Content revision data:

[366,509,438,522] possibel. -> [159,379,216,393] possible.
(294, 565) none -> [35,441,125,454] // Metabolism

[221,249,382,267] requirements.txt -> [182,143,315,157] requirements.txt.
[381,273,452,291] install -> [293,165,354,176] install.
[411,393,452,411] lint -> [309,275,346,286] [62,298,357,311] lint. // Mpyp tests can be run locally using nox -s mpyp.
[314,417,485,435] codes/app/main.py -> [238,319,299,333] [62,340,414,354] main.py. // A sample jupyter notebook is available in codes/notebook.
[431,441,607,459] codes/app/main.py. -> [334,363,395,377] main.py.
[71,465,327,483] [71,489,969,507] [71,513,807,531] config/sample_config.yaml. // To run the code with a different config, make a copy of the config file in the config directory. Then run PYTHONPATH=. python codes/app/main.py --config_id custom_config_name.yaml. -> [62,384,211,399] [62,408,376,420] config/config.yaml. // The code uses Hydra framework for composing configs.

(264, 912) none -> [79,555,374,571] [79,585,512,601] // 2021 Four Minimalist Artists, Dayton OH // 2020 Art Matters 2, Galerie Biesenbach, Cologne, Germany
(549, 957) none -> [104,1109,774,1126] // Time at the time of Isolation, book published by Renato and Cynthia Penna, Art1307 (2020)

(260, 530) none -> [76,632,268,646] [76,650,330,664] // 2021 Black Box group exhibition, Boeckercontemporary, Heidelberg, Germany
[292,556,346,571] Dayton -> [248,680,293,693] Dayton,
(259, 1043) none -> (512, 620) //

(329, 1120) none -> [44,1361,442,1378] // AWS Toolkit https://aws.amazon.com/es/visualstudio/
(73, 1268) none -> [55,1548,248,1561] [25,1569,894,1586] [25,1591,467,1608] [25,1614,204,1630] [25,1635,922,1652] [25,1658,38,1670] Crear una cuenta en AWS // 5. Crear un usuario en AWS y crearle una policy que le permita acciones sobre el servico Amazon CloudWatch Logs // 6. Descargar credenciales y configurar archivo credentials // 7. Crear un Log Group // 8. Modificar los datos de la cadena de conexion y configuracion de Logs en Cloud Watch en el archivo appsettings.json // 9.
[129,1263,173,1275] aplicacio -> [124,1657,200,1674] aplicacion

#### What this task involves:
Only the lines from the one containing "(264, 912) none" through the end of the records above belong in the output, each exactly as it stands, both ends included.

#### Response to this exercise:
(264, 912) none -> [79,555,374,571] [79,585,512,601] // 2021 Four Minimalist Artists, Dayton OH // 2020 Art Matters 2, Galerie Biesenbach, Cologne, Germany
(549, 957) none -> [104,1109,774,1126] // Time at the time of Isolation, book published by Renato and Cynthia Penna, Art1307 (2020)

(260, 530) none -> [76,632,268,646] [76,650,330,664] // 2021 Black Box group exhibition, Boeckercontemporary, Heidelberg, Germany
[292,556,346,571] Dayton -> [248,680,293,693] Dayton,
(259, 1043) none -> (512, 620) //

(329, 1120) none -> [44,1361,442,1378] // AWS Toolkit https://aws.amazon.com/es/visualstudio/
(73, 1268) none -> [55,1548,248,1561] [25,1569,894,1586] [25,1591,467,1608] [25,1614,204,1630] [25,1635,922,1652] [25,1658,38,1670] Crear una cuenta en AWS // 5. Crear un usuario en AWS y crearle una policy que le permita acciones sobre el servico Amazon CloudWatch Logs // 6. Descargar credenciales y configurar archivo credentials // 7. Crear un Log Group // 8. Modificar los datos de la cadena de conexion y configuracion de Logs en Cloud Watch en el archivo appsettings.json // 9.
[129,1263,173,1275] aplicacio -> [124,1657,200,1674] aplicacion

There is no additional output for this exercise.